Task: Your copy of the data below must be exact and must leave out all pictures.

*** Available data Section Begins ***

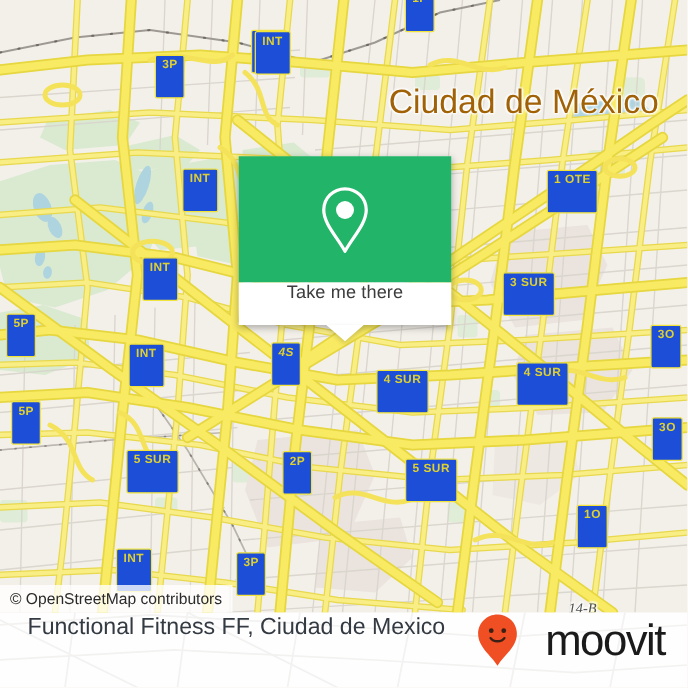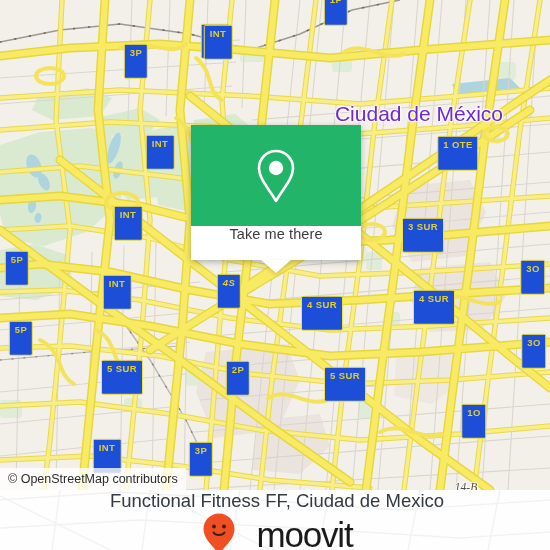--- a/index.html
+++ b/index.html
@@ -45,32 +45,31 @@
     line-height: 1;
     padding: 3px 5px 20px 5px;
     white-space: nowrap;
     transform: translate(-50%, -50%);
     box-sizing: border-box;
   }
 
   
   .city-label {
     position: absolute;
-    color: #6d28d9;
-    font-family: "Liberation Sans", sans-serif;
-    font-size: 21px;
+    color: #a16207;
+    font-family: "Liberation Sans", sans-serif;
+    font-size: 27px;
     font-weight: normal;
     white-space: nowrap;
     transform: translate(-50%, -50%);
     text-shadow:
        1px  1px 1.5px rgba(255,255,255,.95),
       -1px  1px 1.5px rgba(255,255,255,.95),
        1px -1px 1.5px rgba(255,255,255,.95),
       -1px -1px 1.5px rgba(255,255,255,.95);
-    margin-top: 32px;
   }
 
   .street-label {
     position: absolute;
     color: #4f4f4f;
     font-family: "Liberation Serif", serif;
     font-style: italic;
     font-size: 11.5px;
     white-space: nowrap;
     transform: translate(-50%, -50%);
@@ -141,26 +140,25 @@
 
   
   #footer {
     position: absolute;
     left: 0;
     top: 490px;
     width: 550px;
     height: 60px;
     background: rgba(255,255,255,0.93);
     display: flex;
-    align-items: center;
+    align-items: flex-start;
     justify-content: space-between;
     box-sizing: border-box;
     padding: 0 18px 0 22px;
     overflow: hidden;
-    flex-direction: column;
   }
   #footer-bg {
     position: absolute;
     left: 0; top: -490px;
     width: 550px; height: 550px;
     opacity: 0.10;
     pointer-events: none;
   }
   #footer-title {
     position: relative;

*** Available data Section Ends ***

Task answer:
--- a/index.html
+++ b/index.html
@@ -45,32 +45,31 @@
     line-height: 1;
     padding: 3px 5px 20px 5px;
     white-space: nowrap;
     transform: translate(-50%, -50%);
     box-sizing: border-box;
   }
 
   
   .city-label {
     position: absolute;
-    color: #6d28d9;
-    font-family: "Liberation Sans", sans-serif;
-    font-size: 21px;
+    color: #a16207;
+    font-family: "Liberation Sans", sans-serif;
+    font-size: 27px;
     font-weight: normal;
     white-space: nowrap;
     transform: translate(-50%, -50%);
     text-shadow:
        1px  1px 1.5px rgba(255,255,255,.95),
       -1px  1px 1.5px rgba(255,255,255,.95),
        1px -1px 1.5px rgba(255,255,255,.95),
       -1px -1px 1.5px rgba(255,255,255,.95);
-    margin-top: 32px;
   }
 
   .street-label {
     position: absolute;
     color: #4f4f4f;
     font-family: "Liberation Serif", serif;
     font-style: italic;
     font-size: 11.5px;
     white-space: nowrap;
     transform: translate(-50%, -50%);
@@ -141,26 +140,25 @@
 
   
   #footer {
     position: absolute;
     left: 0;
     top: 490px;
     width: 550px;
     height: 60px;
     background: rgba(255,255,255,0.93);
     display: flex;
-    align-items: center;
+    align-items: flex-start;
     justify-content: space-between;
     box-sizing: border-box;
     padding: 0 18px 0 22px;
     overflow: hidden;
-    flex-direction: column;
   }
   #footer-bg {
     position: absolute;
     left: 0; top: -490px;
     width: 550px; height: 550px;
     opacity: 0.10;
     pointer-events: none;
   }
   #footer-title {
     position: relative;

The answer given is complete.